» Supplied material:
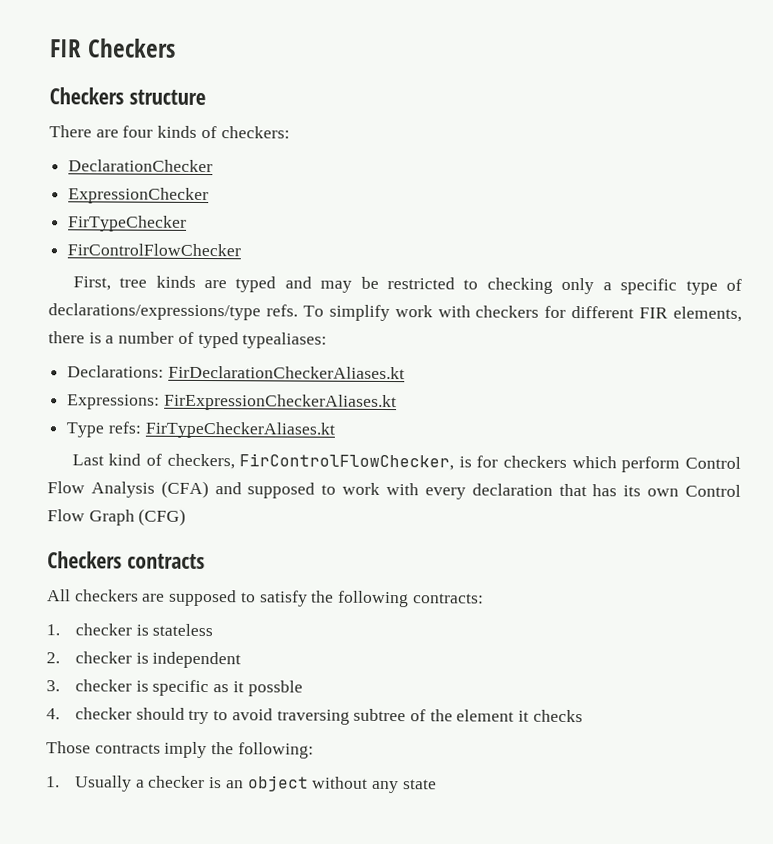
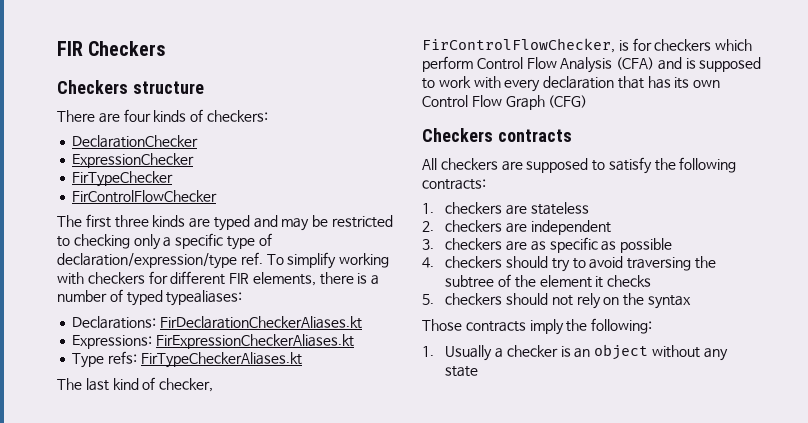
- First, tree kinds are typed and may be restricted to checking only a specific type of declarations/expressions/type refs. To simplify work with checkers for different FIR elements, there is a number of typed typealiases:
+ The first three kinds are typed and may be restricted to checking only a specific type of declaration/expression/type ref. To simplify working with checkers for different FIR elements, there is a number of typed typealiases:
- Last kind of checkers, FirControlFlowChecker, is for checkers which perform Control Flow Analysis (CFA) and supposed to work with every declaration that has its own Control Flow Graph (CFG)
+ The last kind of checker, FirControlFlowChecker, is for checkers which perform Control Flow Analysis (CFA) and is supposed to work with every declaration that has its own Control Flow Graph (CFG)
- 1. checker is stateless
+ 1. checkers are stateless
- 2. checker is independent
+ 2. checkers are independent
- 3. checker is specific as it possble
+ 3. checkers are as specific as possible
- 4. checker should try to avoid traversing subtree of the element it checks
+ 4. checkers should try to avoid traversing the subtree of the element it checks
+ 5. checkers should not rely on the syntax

» Task to carry out:
Exactly reproduce the lines that run from the line with "- 3. checker is specific as it possble" through the last line of the records, inclusive.

» Answer box:
- 3. checker is specific as it possble
+ 3. checkers are as specific as possible
- 4. checker should try to avoid traversing subtree of the element it checks
+ 4. checkers should try to avoid traversing the subtree of the element it checks
+ 5. checkers should not rely on the syntax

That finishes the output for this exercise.